(Aim of the task)
For the records below, output word for word the lines from the one with "[428,213,688,225] access via" up to and including the one with "[103,145,124,157] [122,179,217,197] 3D". No pictures.

(The input)
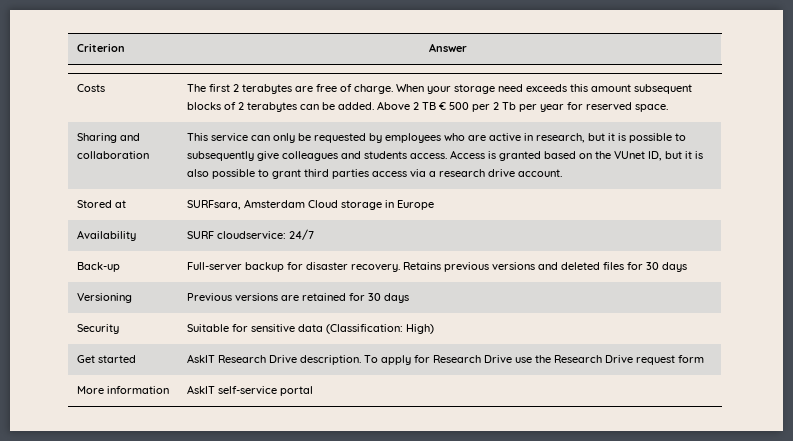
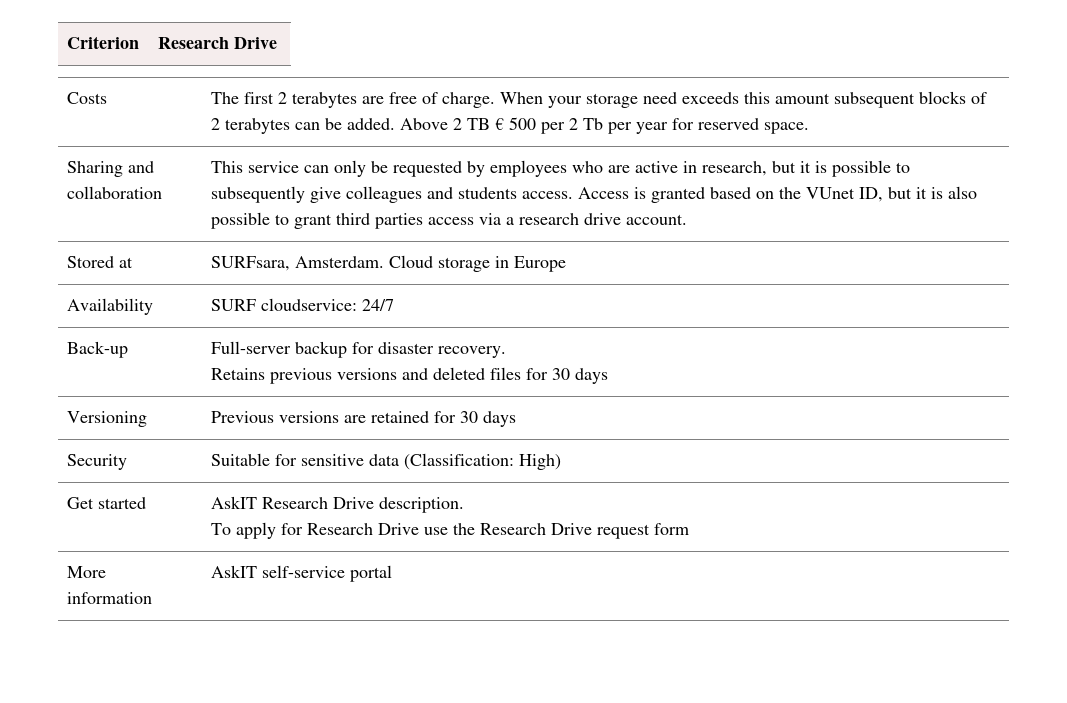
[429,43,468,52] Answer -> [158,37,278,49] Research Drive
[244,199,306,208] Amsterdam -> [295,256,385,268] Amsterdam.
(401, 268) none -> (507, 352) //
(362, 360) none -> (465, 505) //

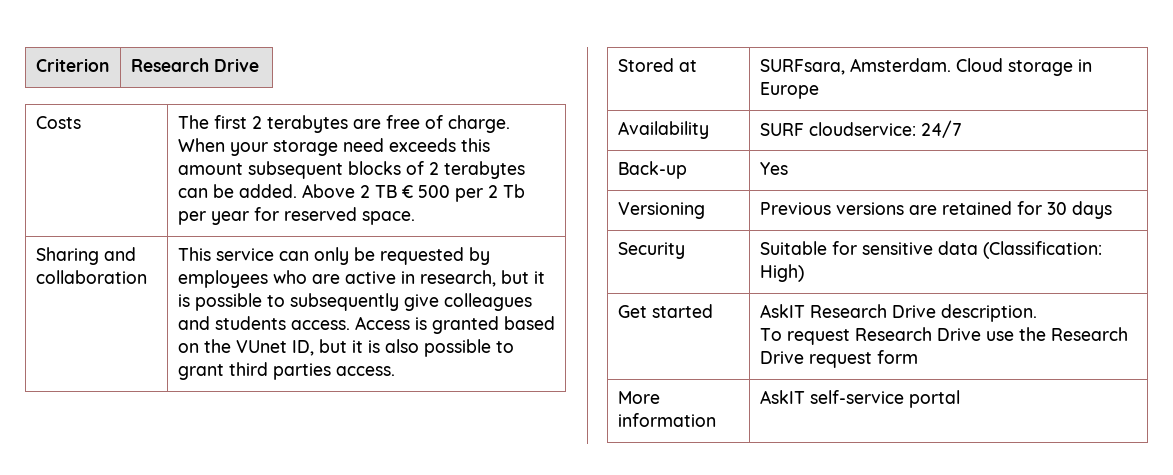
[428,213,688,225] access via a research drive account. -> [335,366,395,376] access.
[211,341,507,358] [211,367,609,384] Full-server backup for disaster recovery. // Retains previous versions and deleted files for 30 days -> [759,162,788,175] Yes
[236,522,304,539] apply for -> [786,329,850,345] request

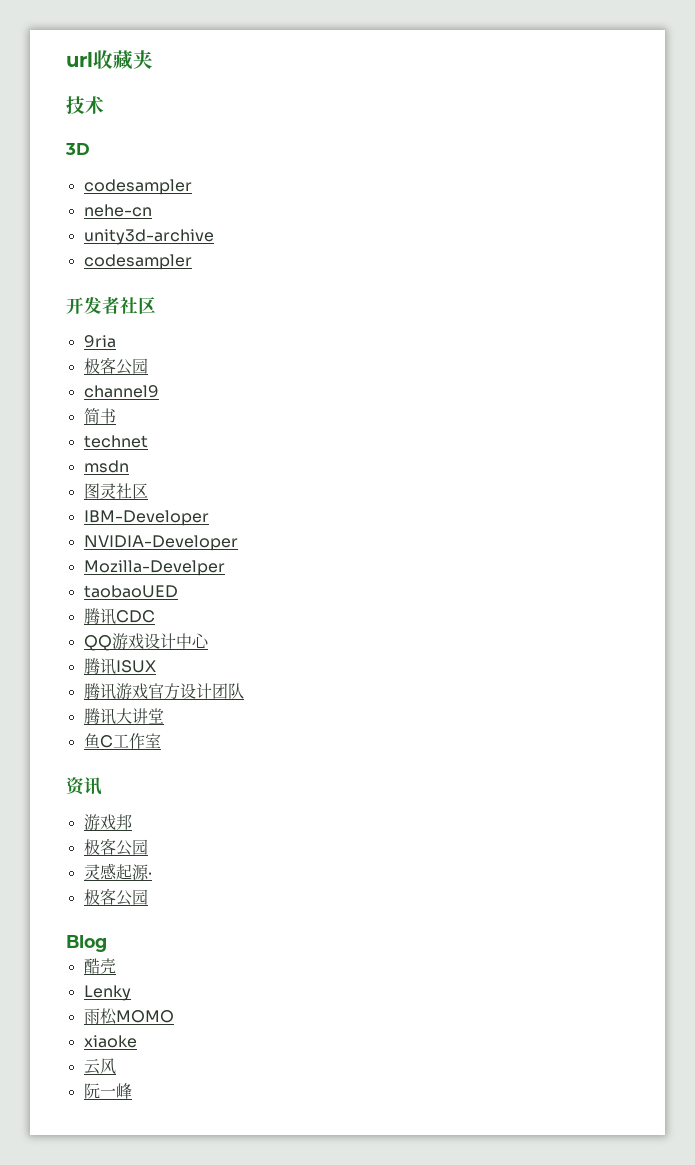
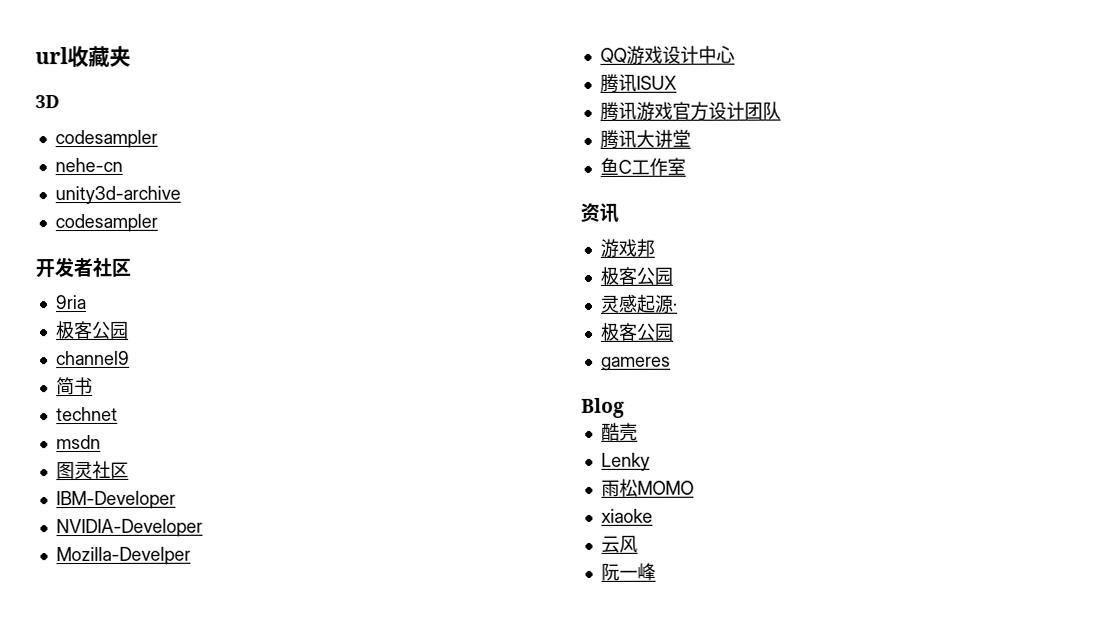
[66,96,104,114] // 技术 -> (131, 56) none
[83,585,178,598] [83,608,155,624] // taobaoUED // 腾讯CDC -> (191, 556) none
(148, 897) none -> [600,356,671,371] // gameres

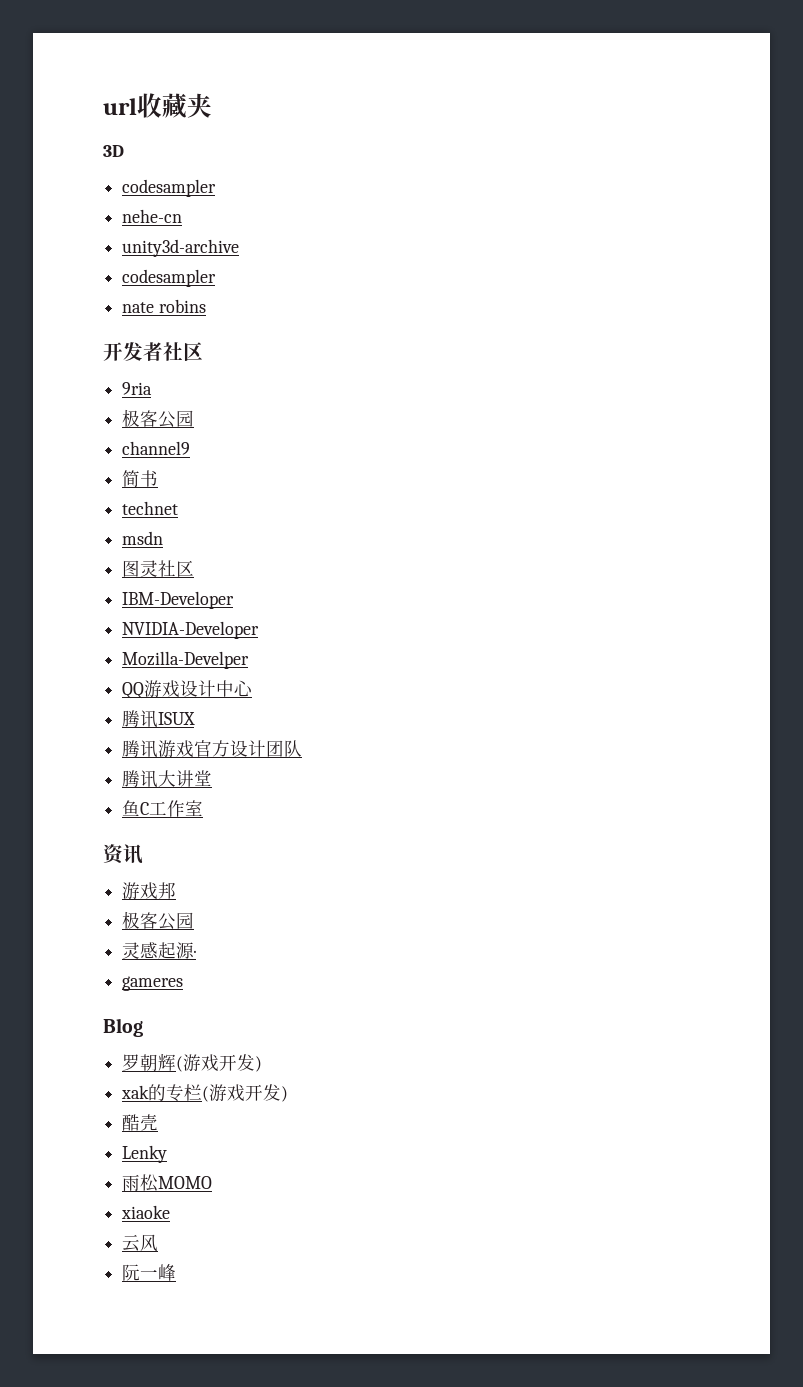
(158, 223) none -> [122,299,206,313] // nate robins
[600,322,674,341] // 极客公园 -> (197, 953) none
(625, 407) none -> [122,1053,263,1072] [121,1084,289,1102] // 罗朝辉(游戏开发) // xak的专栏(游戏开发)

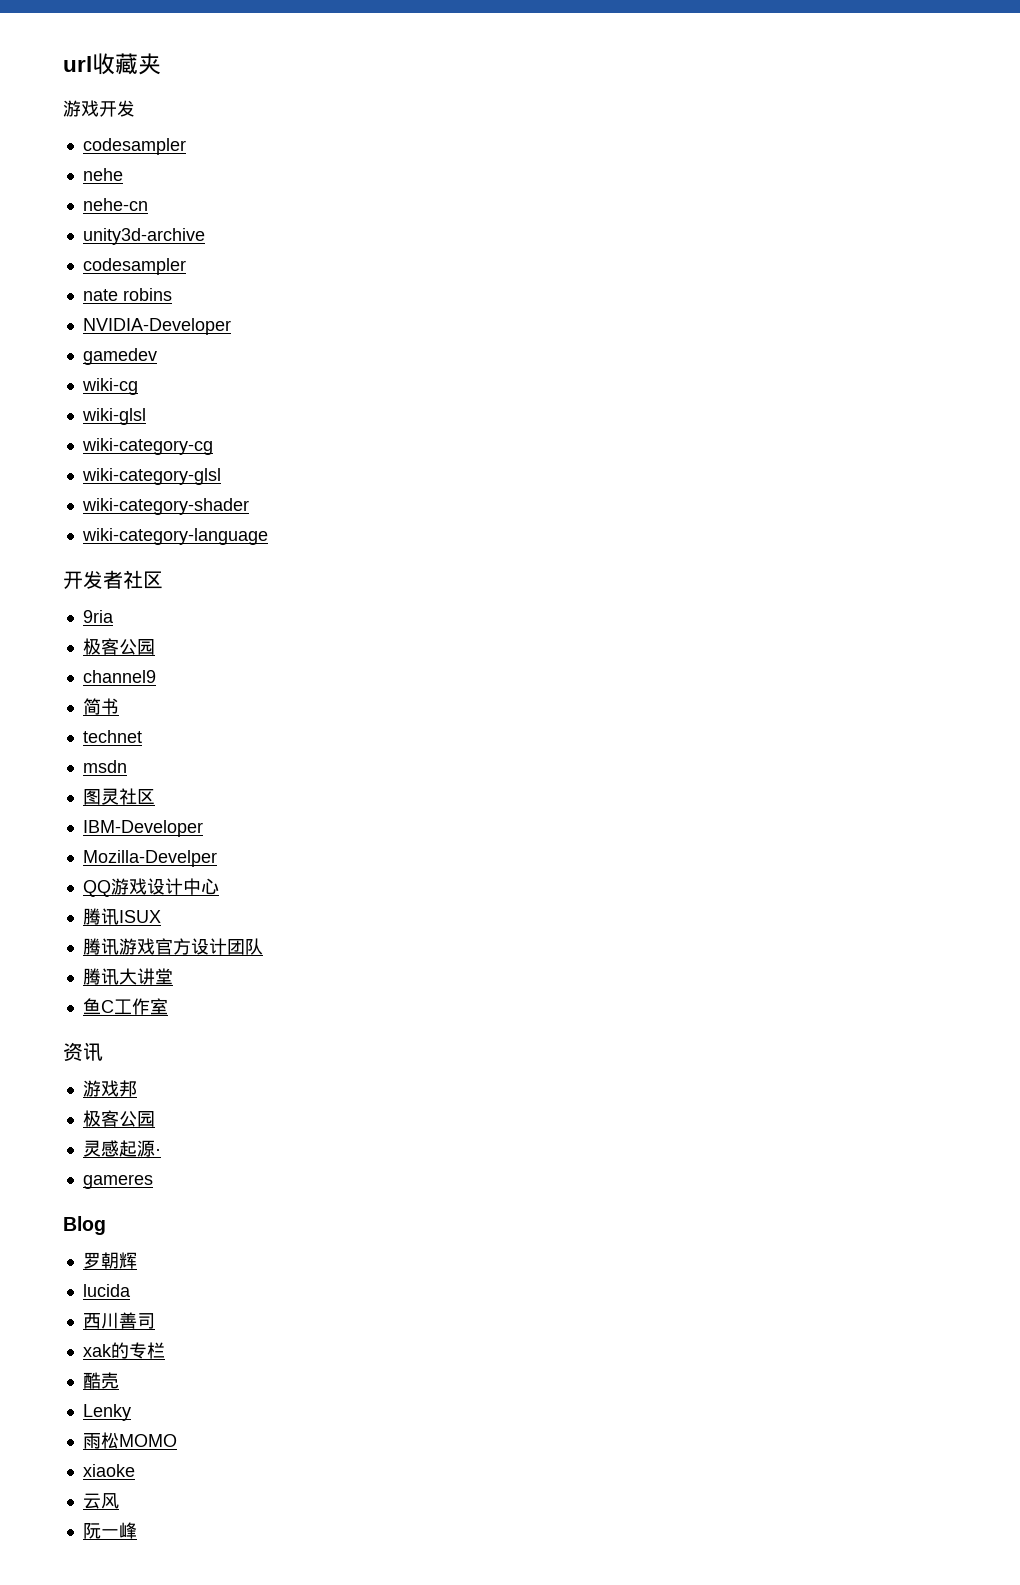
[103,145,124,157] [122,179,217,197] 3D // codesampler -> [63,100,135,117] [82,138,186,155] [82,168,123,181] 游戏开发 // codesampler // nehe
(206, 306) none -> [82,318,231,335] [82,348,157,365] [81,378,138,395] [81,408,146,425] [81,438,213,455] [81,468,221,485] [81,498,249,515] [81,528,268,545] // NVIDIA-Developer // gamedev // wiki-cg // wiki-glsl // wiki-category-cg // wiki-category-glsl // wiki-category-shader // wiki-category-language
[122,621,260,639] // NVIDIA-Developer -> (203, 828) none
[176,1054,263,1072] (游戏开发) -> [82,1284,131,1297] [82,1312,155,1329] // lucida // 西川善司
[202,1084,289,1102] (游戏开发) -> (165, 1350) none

(Exercise response)
[428,213,688,225] access via a research drive account. -> [335,366,395,376] access.
[211,341,507,358] [211,367,609,384] Full-server backup for disaster recovery. // Retains previous versions and deleted files for 30 days -> [759,162,788,175] Yes
[236,522,304,539] apply for -> [786,329,850,345] request

[66,96,104,114] // 技术 -> (131, 56) none
[83,585,178,598] [83,608,155,624] // taobaoUED // 腾讯CDC -> (191, 556) none
(148, 897) none -> [600,356,671,371] // gameres

(158, 223) none -> [122,299,206,313] // nate robins
[600,322,674,341] // 极客公园 -> (197, 953) none
(625, 407) none -> [122,1053,263,1072] [121,1084,289,1102] // 罗朝辉(游戏开发) // xak的专栏(游戏开发)

[103,145,124,157] [122,179,217,197] 3D // codesampler -> [63,100,135,117] [82,138,186,155] [82,168,123,181] 游戏开发 // codesampler // nehe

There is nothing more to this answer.